Фру Торкильдсен, видимо, знала, что сегодня ночью Майор нас покинет, но разговаривала с ним так, будто это обычный день, а они просто возвращаются домой. Вот вернутся, нальют себе по бокальчику, усядутся в кресла и будут наблюдать, как день медленно соскользает в ночь. Свечи зажгут. Гайдна послушают. Камин растопят. Беседовать будут, тихо и неторопливо. И все наладится.

Фру Торкильдсен пускай говорит что ей угодно, но, боюсь, уже поздно. Тело, к которому она всю ночь прижималась, постепенно закрывалось. Майор по-прежнему где-то там, внутри, он словно механик, который ходит по мастерской и выключает один рубильник за другим, заворачивает вентили и гасит свет. От этого маленького механика пахнет спиртом и разложением, именно так ему и хочется пахнуть.

— Надеюсь, излишне говорить, что я люблю тебя…

Слова фру Торкильдсен настолько очевидны, что я почти не удивился, а ведь то, что она вообще их произнесла, крайне странно. Я прежде ничего подобного от фру Торкильдсен не слыхал.

Майор трижды громко всхлипнул. Он пока еще здесь, и хотя фру Торкильдсен этого не слышит, он меня зовет — от моего слуха это не укрылось. Лишь сама волчья мать знает, откуда у меня силы взялись, однако я поднапрягся и запрыгнул на кровать. Втиснувшись между стеной и Майором, я уткнулся мордой ему в ладонь, вдыхая запахи моря и фосфора, пробивающиеся сквозь смерть и болезнь. Больше я не боялся.

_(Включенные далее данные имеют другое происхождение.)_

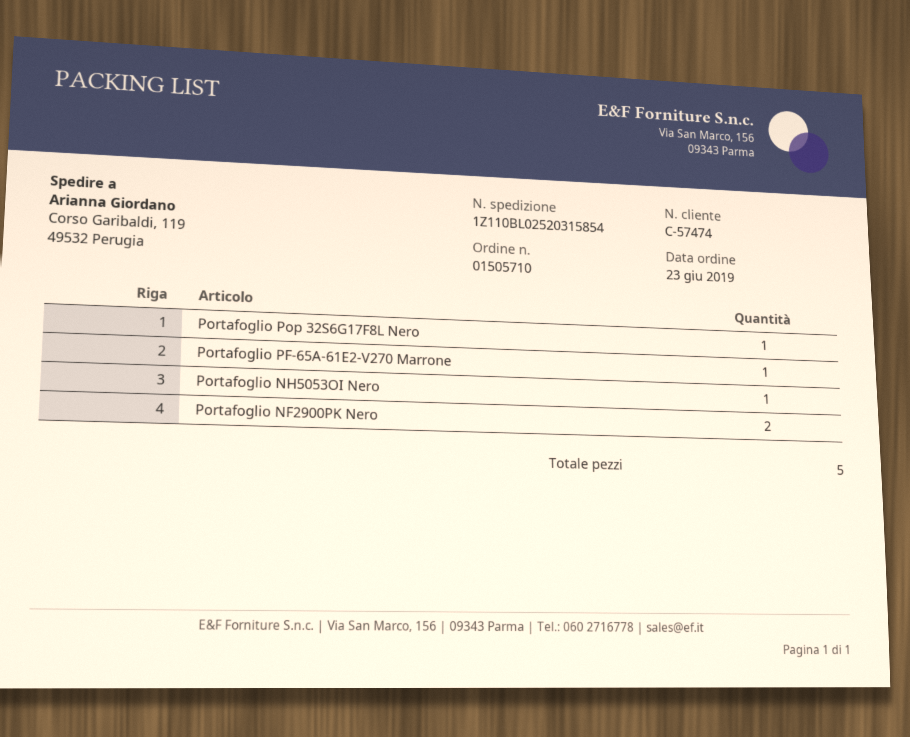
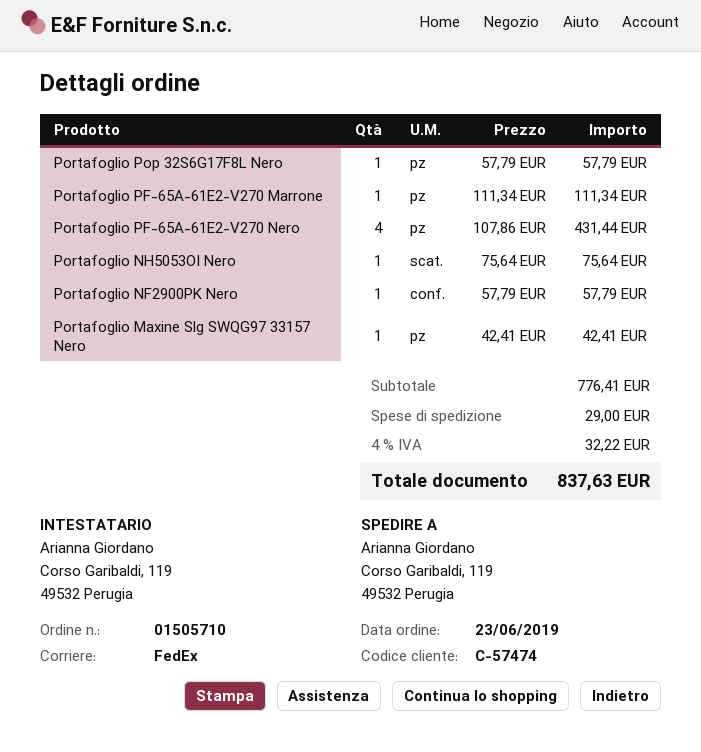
Portafoglio NF2900PK Nero: 2 -> 1
Portafoglio PF-65A-61E2-V270 Nero: none -> 4
Portafoglio Maxine Slg SWQG97 33157 Nero: none -> 1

Он перестал дышать как раз перед тем, как сердце его перестало биться. Несколько секунд оно билось вхолостую. Последнее, что Майор сделал, — это издал звук, на какой прежде был неспособен. Это был отзвук его голоса — он силился выбраться наружу, прежде чем механик доберется и до него.

Все. Майор ушел.


Фру Торкильдсен обнаружила это не сразу. Заснула ли она, не знаю, но сейчас уж точно проснулась. Она назвала его имя. Положила руку ему на лоб, а ухо поднесла к его губам и затаила дыхание. Прибор для вентиляции шипел. А после фру Торкильдсен тихо заплакала, так что пришлось мне тыкаться в нее мордой. Три раза тыкался, пока она меня не заметила. Она шмыгнула носом и положила руку мне на затылок. Чешет она отлично, хоть ей и недостает Майоровой жесткости, но зато у нее ногти длинные. А ногти — дело хорошее. А потом она посмотрела на меня и проговорила:

— Ну вот, Шлёпик, теперь только мы с тобой друг у дружки и остались.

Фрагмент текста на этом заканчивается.